Task brief:
Reproduce the lines below exactly. Begin with the first, end with the line containing "(515, 687) none -> [591,751,600,759] a", and leave out the pictures.

Exercise material:
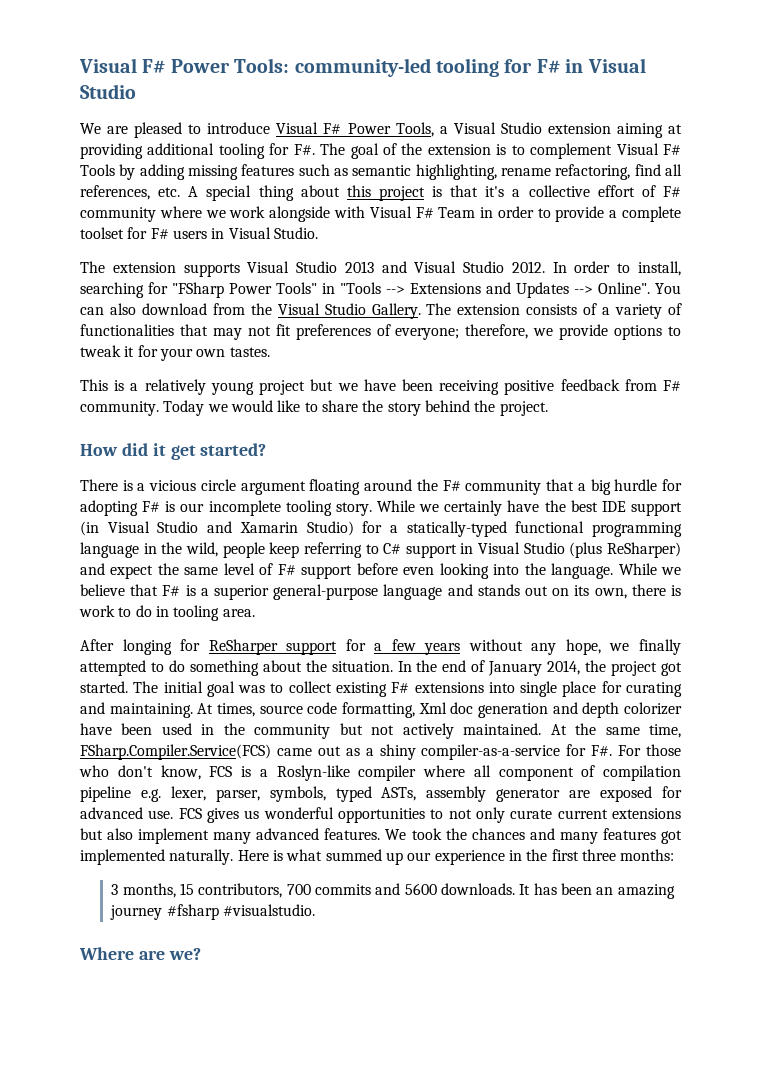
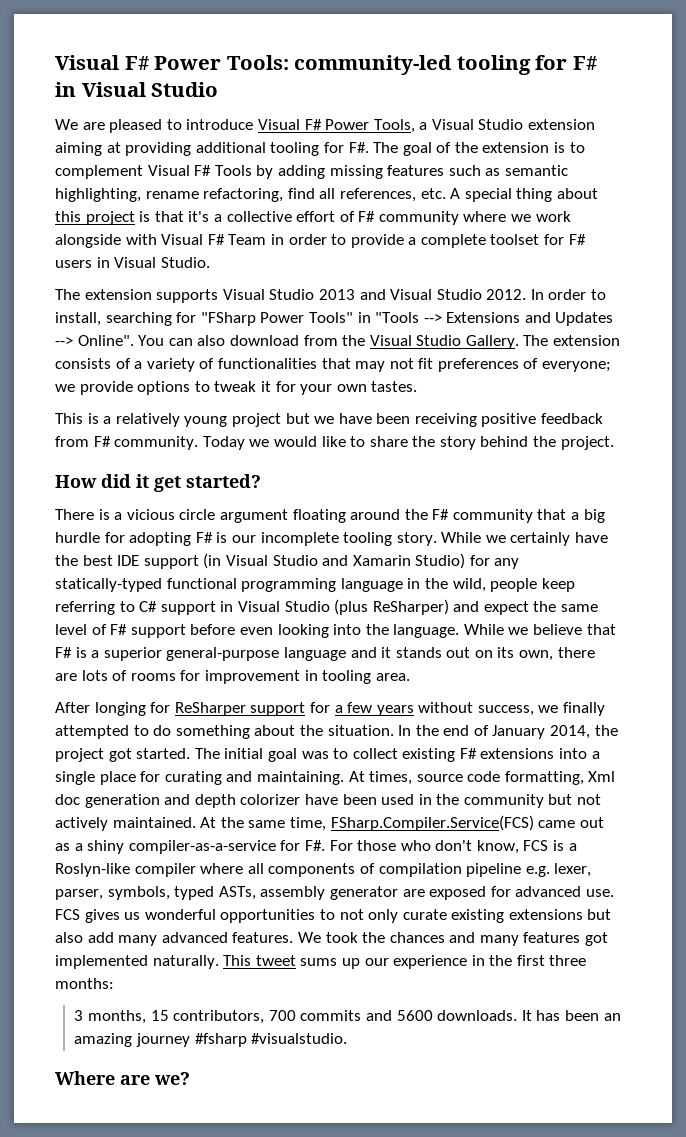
[465,324,529,339] therefore, -> (612, 366) none
[389,525,398,533] a -> [494,558,520,569] any
(473, 590) none -> [381,647,392,658] it
[671,585,681,596] [79,605,152,617] is work to do -> [55,670,300,684] are lots of rooms for improvement
[531,639,601,655] any hope, -> [477,705,534,716] success,
(515, 687) none -> [591,751,600,759] a
[498,767,574,781] component -> [268,863,356,877] components
[557,809,608,819] current -> [451,909,505,923] existing
[138,828,210,844] implement -> [87,932,114,943] add
[237,849,382,861] Here is what summed -> [223,955,338,966] This tweet sums

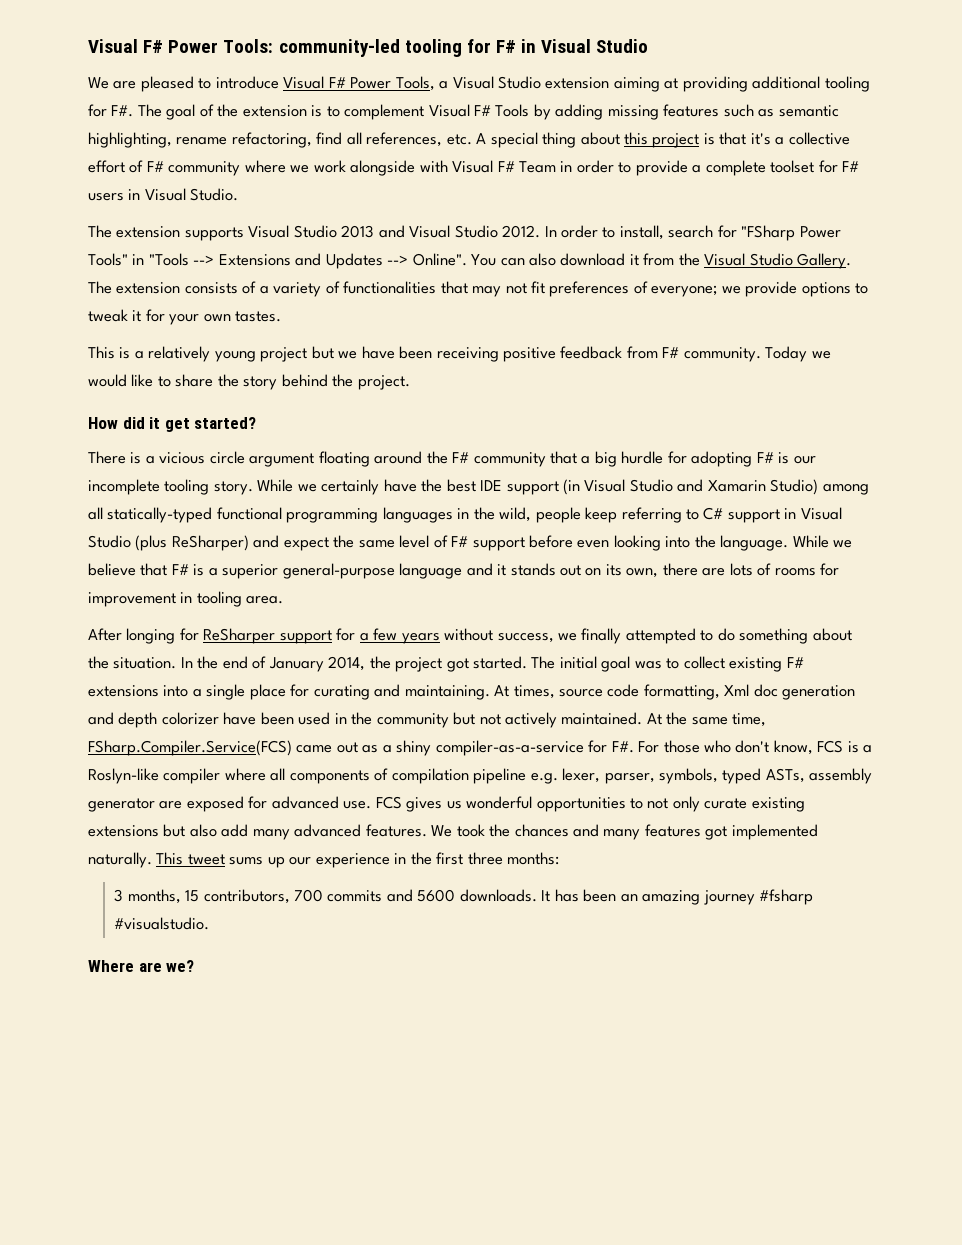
[105,312,172,326] searching -> [668,225,714,238] search
(299, 340) none -> [629,254,639,266] it
[469,555,520,569] for any -> [822,484,869,495] [88,507,103,520] among all
[340,578,403,592] language -> [382,507,453,523] languages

Answer for this exercise:
[465,324,529,339] therefore, -> (612, 366) none
[389,525,398,533] a -> [494,558,520,569] any
(473, 590) none -> [381,647,392,658] it
[671,585,681,596] [79,605,152,617] is work to do -> [55,670,300,684] are lots of rooms for improvement
[531,639,601,655] any hope, -> [477,705,534,716] success,
(515, 687) none -> [591,751,600,759] a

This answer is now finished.